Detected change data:
=== Begin Enclosure ===

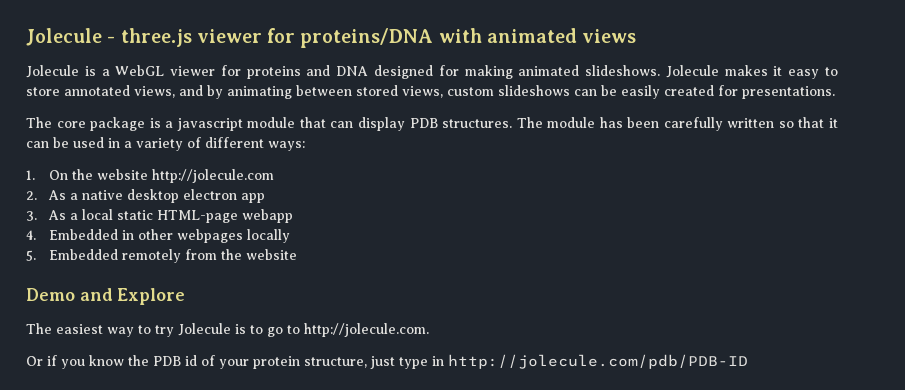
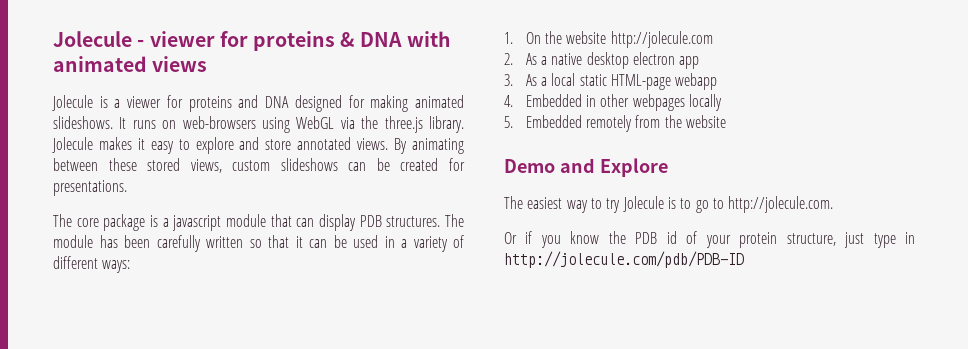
[120,28,434,48] three.js viewer for proteins/DNA -> [149,31,402,51] viewer for proteins & DNA
[115,65,165,76] WebGL -> (121, 103) none
(661, 70) none -> [119,116,464,133] It runs on web-browsers using WebGL via the three.js library.
[26,85,223,99] store annotated views, and by -> [195,137,408,154] explore and store annotated views. By
(352, 90) none -> [108,158,137,171] these
[621,85,660,99] easily -> (390, 164) none

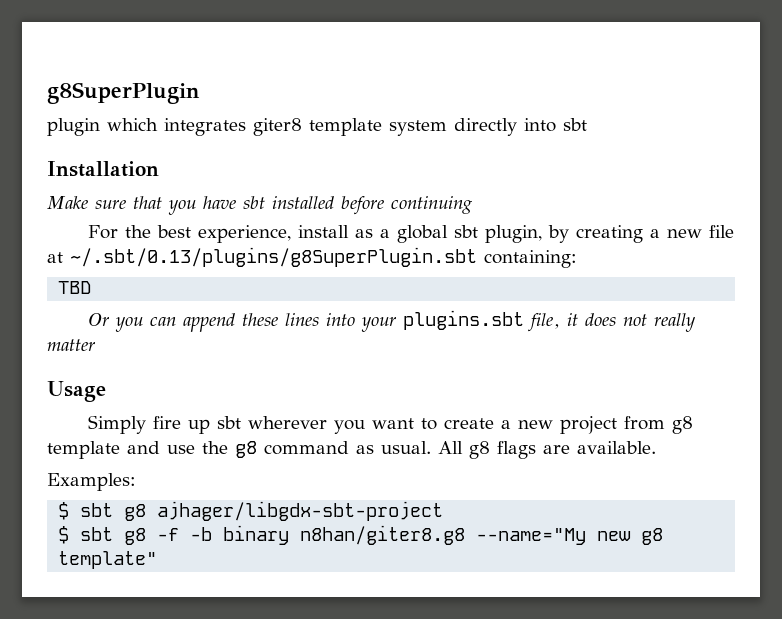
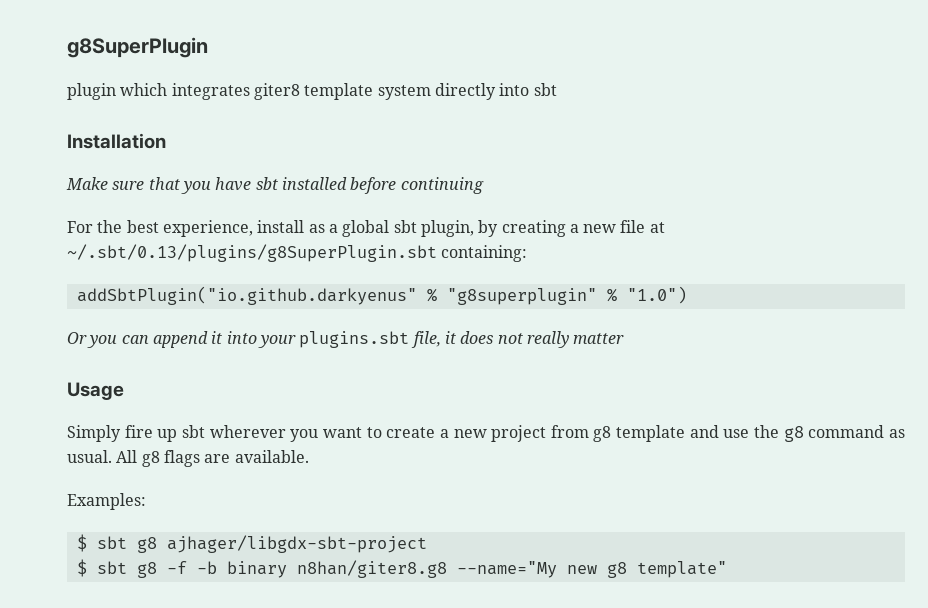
[58,281,92,294] TBD -> [76,286,687,305] addSbtPlugin("io.github.darkyenus" % "g8superplugin" % "1.0")
[241,313,319,326] these lines -> [211,331,223,344] it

=== End Enclosure ===

* Exercise brief
Print only the lines running from the one containing "[115,65,165,76] WebGL -> (121, 103) none" to the end of the data above, exactly; include no pictures.

* Exercise output
[115,65,165,76] WebGL -> (121, 103) none
(661, 70) none -> [119,116,464,133] It runs on web-browsers using WebGL via the three.js library.
[26,85,223,99] store annotated views, and by -> [195,137,408,154] explore and store annotated views. By
(352, 90) none -> [108,158,137,171] these
[621,85,660,99] easily -> (390, 164) none

[58,281,92,294] TBD -> [76,286,687,305] addSbtPlugin("io.github.darkyenus" % "g8superplugin" % "1.0")
[241,313,319,326] these lines -> [211,331,223,344] it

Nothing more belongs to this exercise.